The answer must be every entry, retyped without a single difference.
^^^^^^^^^^^^^^^^
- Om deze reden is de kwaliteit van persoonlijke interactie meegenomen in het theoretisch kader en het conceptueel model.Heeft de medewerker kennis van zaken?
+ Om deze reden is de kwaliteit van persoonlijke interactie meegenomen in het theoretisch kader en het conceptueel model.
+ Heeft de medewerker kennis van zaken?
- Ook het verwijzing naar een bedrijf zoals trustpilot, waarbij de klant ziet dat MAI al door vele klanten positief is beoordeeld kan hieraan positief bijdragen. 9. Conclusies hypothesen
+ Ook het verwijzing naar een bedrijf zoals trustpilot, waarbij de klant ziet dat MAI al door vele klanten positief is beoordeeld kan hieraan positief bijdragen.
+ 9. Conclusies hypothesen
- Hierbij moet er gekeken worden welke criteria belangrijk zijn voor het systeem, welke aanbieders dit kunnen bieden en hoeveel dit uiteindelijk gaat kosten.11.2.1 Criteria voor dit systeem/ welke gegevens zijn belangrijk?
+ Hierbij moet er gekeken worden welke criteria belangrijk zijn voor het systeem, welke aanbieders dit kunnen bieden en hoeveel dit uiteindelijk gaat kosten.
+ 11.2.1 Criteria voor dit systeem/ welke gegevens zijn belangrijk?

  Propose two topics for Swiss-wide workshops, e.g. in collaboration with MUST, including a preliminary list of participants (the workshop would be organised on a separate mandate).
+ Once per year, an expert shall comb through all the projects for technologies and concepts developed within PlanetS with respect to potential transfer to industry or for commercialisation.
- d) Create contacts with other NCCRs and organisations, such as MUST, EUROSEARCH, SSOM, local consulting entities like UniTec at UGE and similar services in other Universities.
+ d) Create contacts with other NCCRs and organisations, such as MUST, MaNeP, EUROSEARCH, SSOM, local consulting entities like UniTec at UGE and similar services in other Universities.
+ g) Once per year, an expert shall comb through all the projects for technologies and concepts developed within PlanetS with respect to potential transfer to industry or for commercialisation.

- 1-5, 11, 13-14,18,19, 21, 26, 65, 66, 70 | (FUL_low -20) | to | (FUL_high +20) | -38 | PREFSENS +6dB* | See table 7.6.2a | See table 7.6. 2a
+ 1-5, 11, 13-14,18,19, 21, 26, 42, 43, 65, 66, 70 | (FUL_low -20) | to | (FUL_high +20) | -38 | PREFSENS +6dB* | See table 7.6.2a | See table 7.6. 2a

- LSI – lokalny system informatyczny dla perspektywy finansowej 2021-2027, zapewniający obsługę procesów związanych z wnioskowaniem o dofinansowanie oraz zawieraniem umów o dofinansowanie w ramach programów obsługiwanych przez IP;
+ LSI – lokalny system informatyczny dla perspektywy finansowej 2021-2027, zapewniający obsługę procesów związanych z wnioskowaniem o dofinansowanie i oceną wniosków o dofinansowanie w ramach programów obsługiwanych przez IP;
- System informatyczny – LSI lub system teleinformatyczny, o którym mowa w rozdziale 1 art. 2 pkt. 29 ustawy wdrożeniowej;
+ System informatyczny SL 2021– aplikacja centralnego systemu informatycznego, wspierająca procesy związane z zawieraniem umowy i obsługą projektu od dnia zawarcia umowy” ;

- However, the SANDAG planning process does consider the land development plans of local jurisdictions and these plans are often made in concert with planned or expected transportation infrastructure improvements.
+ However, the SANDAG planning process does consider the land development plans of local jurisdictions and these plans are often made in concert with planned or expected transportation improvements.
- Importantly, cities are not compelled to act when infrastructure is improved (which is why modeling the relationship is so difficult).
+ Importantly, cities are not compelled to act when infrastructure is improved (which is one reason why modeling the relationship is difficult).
^^^^^^^^^^^^^^^^
__WRITTEN RESPONSE__:
- Om deze reden is de kwaliteit van persoonlijke interactie meegenomen in het theoretisch kader en het conceptueel model.Heeft de medewerker kennis van zaken?
+ Om deze reden is de kwaliteit van persoonlijke interactie meegenomen in het theoretisch kader en het conceptueel model.
+ Heeft de medewerker kennis van zaken?
- Ook het verwijzing naar een bedrijf zoals trustpilot, waarbij de klant ziet dat MAI al door vele klanten positief is beoordeeld kan hieraan positief bijdragen. 9. Conclusies hypothesen
+ Ook het verwijzing naar een bedrijf zoals trustpilot, waarbij de klant ziet dat MAI al door vele klanten positief is beoordeeld kan hieraan positief bijdragen.
+ 9. Conclusies hypothesen
- Hierbij moet er gekeken worden welke criteria belangrijk zijn voor het systeem, welke aanbieders dit kunnen bieden en hoeveel dit uiteindelijk gaat kosten.11.2.1 Criteria voor dit systeem/ welke gegevens zijn belangrijk?
+ Hierbij moet er gekeken worden welke criteria belangrijk zijn voor het systeem, welke aanbieders dit kunnen bieden en hoeveel dit uiteindelijk gaat kosten.
+ 11.2.1 Criteria voor dit systeem/ welke gegevens zijn belangrijk?

  Propose two topics for Swiss-wide workshops, e.g. in collaboration with MUST, including a preliminary list of participants (the workshop would be organised on a separate mandate).
+ Once per year, an expert shall comb through all the projects for technologies and concepts developed within PlanetS with respect to potential transfer to industry or for commercialisation.
- d) Create contacts with other NCCRs and organisations, such as MUST, EUROSEARCH, SSOM, local consulting entities like UniTec at UGE and similar services in other Universities.
+ d) Create contacts with other NCCRs and organisations, such as MUST, MaNeP, EUROSEARCH, SSOM, local consulting entities like UniTec at UGE and similar services in other Universities.
+ g) Once per year, an expert shall comb through all the projects for technologies and concepts developed within PlanetS with respect to potential transfer to industry or for commercialisation.

- 1-5, 11, 13-14,18,19, 21, 26, 65, 66, 70 | (FUL_low -20) | to | (FUL_high +20) | -38 | PREFSENS +6dB* | See table 7.6.2a | See table 7.6. 2a
+ 1-5, 11, 13-14,18,19, 21, 26, 42, 43, 65, 66, 70 | (FUL_low -20) | to | (FUL_high +20) | -38 | PREFSENS +6dB* | See table 7.6.2a | See table 7.6. 2a

- LSI – lokalny system informatyczny dla perspektywy finansowej 2021-2027, zapewniający obsługę procesów związanych z wnioskowaniem o dofinansowanie oraz zawieraniem umów o dofinansowanie w ramach programów obsługiwanych przez IP;
+ LSI – lokalny system informatyczny dla perspektywy finansowej 2021-2027, zapewniający obsługę procesów związanych z wnioskowaniem o dofinansowanie i oceną wniosków o dofinansowanie w ramach programów obsługiwanych przez IP;
- System informatyczny – LSI lub system teleinformatyczny, o którym mowa w rozdziale 1 art. 2 pkt. 29 ustawy wdrożeniowej;
+ System informatyczny SL 2021– aplikacja centralnego systemu informatycznego, wspierająca procesy związane z zawieraniem umowy i obsługą projektu od dnia zawarcia umowy” ;

- However, the SANDAG planning process does consider the land development plans of local jurisdictions and these plans are often made in concert with planned or expected transportation infrastructure improvements.
+ However, the SANDAG planning process does consider the land development plans of local jurisdictions and these plans are often made in concert with planned or expected transportation improvements.
- Importantly, cities are not compelled to act when infrastructure is improved (which is why modeling the relationship is so difficult).
+ Importantly, cities are not compelled to act when infrastructure is improved (which is one reason why modeling the relationship is difficult).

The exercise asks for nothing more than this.